/ data / terml

TermL Specification
E's Term-Tree Language

Introduction

TermL (pronounced Term-EL or Ter-MEL) is E's language and system for expressing and manipulating term-trees. TermL stands for Term Manipulation Language. A term-tree is a tree of terms. A term (a node of a term tree) consists of a label (called a functor) and a sequence of child terms (called arguments). The leaves of a term-tree are simply terms with no children.

Some languages for symbol trees
XML	<add> <var>x</var> <num>3</num> </add>
JSON	{"add" : { "var" : "x", "num" : 3}}
S-Expressions	(add (var "x") (num 3))
TermL	add(var("x"), num(3))

E uses term-trees (as found in Prolog and related logic programming languages) for many of the same purposes that others use S-Expressions or XML. All are generic means for representing trees of symbols, and are useful for representing a great variety of kinds of data. Trees of symbols lie midway between sequences of symbols and graphs of symbols in expressiveness. A BNF-parser converts a sequence of symbols into a tree of symbols called an Abstract Syntax Tree, or AST. E plans to use ANTLR as its parser generator, and the ASTs produced by ANTLR can be faithfully converted to and from TermL term-trees. E thereby uses TermL as its universal AST notation.

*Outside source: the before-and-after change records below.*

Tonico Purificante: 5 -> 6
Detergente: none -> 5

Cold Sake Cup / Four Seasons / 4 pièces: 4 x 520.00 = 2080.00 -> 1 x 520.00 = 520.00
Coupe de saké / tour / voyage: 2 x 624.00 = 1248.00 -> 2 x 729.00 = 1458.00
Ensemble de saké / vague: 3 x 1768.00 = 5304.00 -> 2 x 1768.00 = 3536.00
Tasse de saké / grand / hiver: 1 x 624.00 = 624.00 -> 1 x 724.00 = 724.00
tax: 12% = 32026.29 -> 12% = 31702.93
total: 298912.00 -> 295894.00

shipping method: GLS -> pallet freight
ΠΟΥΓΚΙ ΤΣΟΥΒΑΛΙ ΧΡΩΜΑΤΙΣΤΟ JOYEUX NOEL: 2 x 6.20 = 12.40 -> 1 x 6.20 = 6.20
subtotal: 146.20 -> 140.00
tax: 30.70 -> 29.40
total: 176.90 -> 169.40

Note: ANTLR's documentation may cause confusion here. It says that its ASTs are logically S-Expressions, and ANTLR's notation for their ASTs looks like S-Expressions. However, their ASTs are instead logically equivalent to mutable term-trees, and their S-Expression-like notation for these term-trees just adds to the confusion. See Differences from S-Expressions table below.

For each BNF grammar for parsing a sequential input language into a tree, one can derive a tree-BNF, or a grammar over trees, that describes the exactly possible trees that could result from parsing according to the original BNF. As with XML, such tree-grammars are known as schemas, and trees accepted by a given schema are valid with respect to that schema. Each schema reflects the infoset of a particular input language -- it shows what needs to be preserved after abstracting away from the sequential surface syntax. ANTLR supports tree-BNF directly. TermL does not currently make use of that support, but expects to in the future.

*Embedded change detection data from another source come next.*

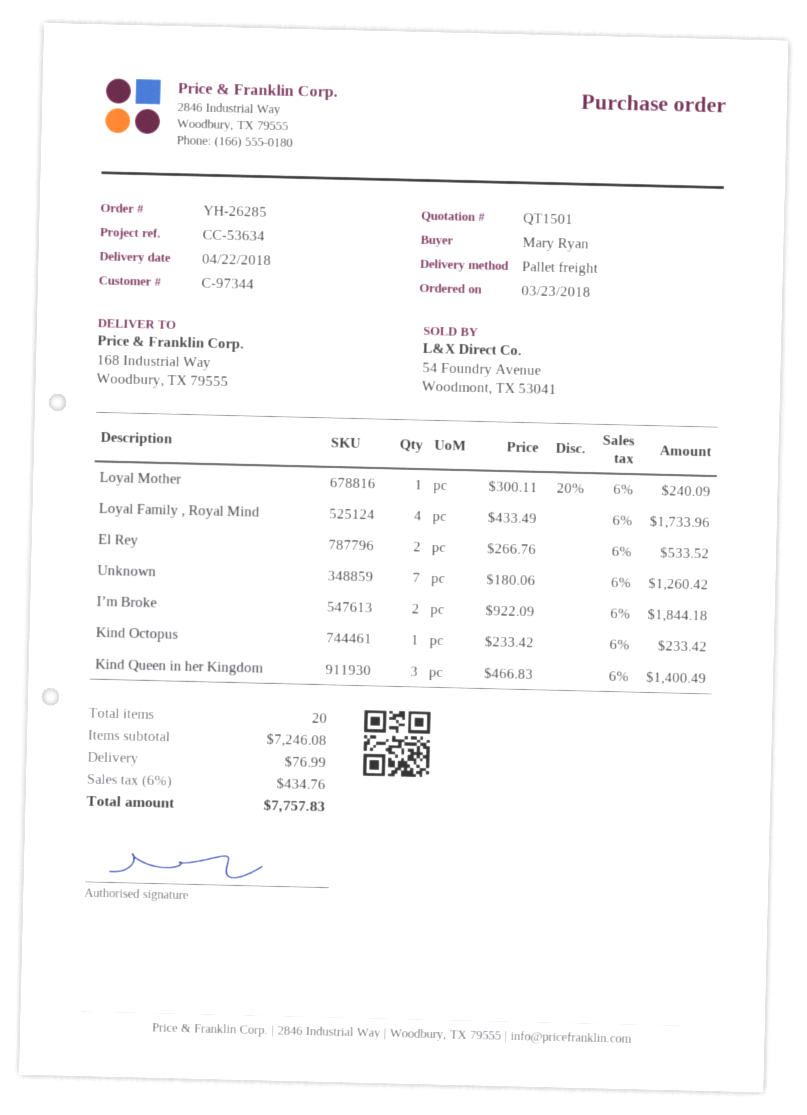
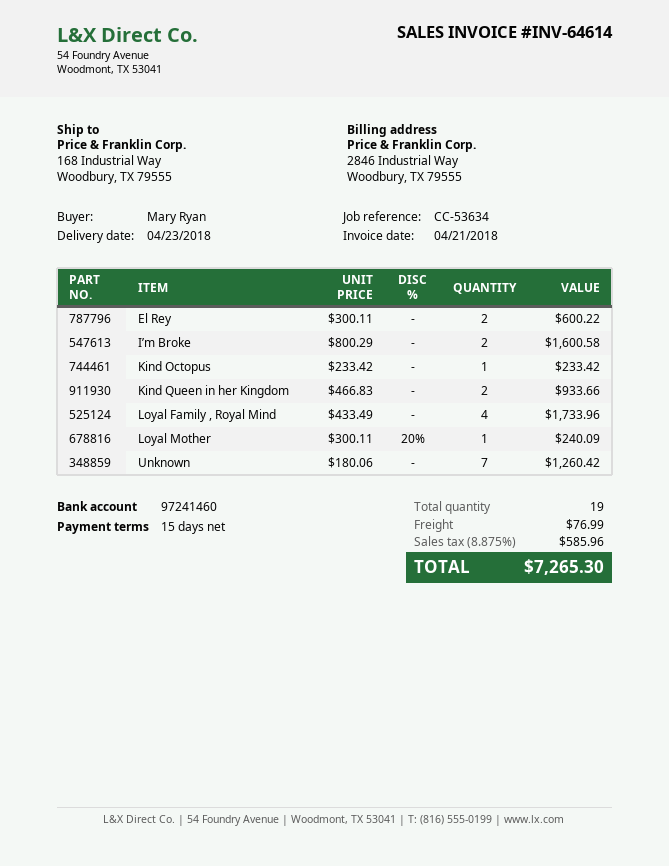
delivery date: 2018-04-22 -> 2018-04-23
El Rey: 2 x 266.76 = 533.52 -> 2 x 300.11 = 600.22
I’m Broke: 2 x 922.09 = 1844.18 -> 2 x 800.29 = 1600.58
Kind Queen in her Kingdom: 3 x 466.83 = 1400.49 -> 2 x 466.83 = 933.66
total quantity: 20 -> 19
tax: 6% = 434.76 -> 8.875% = 585.96
total: 7757.83 -> 7265.30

Again, as with S-Expressions or XML, TermL has a standard universal textual syntax -- universal in the sense that any TermL term-tree can be written in that notation. As with the others, this notation is designed for both human and machine readability. Unlike the other systems, but like other term-tree notations, TermL is designed to be familiar and natural for programmers coming to E from the C/Java/Python syntactic tradition. We expect to also define a universal binary notation for TermL that encodes exactly the same information, but in an encoding optimized only for automated use.

Syntax

This specification extends the specifications in Common Syntactic Elements.

Character classes

Name			Definition	Ascii subset
	segStart	::=	isJavaIdentifierStart	'a'..'z' \| 'A'..'Z' \| '_' \| '$'
	segPart	::=	isJavaIdentifierPart \| XML-NCNameChar	segStart \| digit10 \| '.' \| '-'

The non-ascii cases are not yet tested in the current TermL implementation.

Token Types

		Definition	Denotes
Token	::=	Integer \| Float64 \| Char \| String \| Tag \| anyof("(),[]{}:") / Chars
Float64	::=	Real64 \| # not yet implemented: '%NaN' \| '-'? '%Infinity'	A value representable in the Java subset of IEEE double precision.
Chars	::=	'\'' (charConst \| '\"' \| '\\' '\n' )+ '\''	A sequence of Unicode characters. 'xyz' is a shorthand for ('x', 'y', 'z')
ident	::=	segStart segPart*	Includes all Java and E identifiers and fully qualified names, and XML-NCNames.
special	::=	'.' ident	For keyword-like tags, such as `.char.` or `.bag.`.
uri	::=	'<' uric* '>'	Includes all URIs prior to "%" interpretation.
segment	::=	ident \| special \| uri
sos	::=	segment \| String # not yet implemented	A "segment or string".
Tag	::=	segment ('::' sos)* \| ('::' sos)+	Can also represent unresolved and resolved XML-QNames.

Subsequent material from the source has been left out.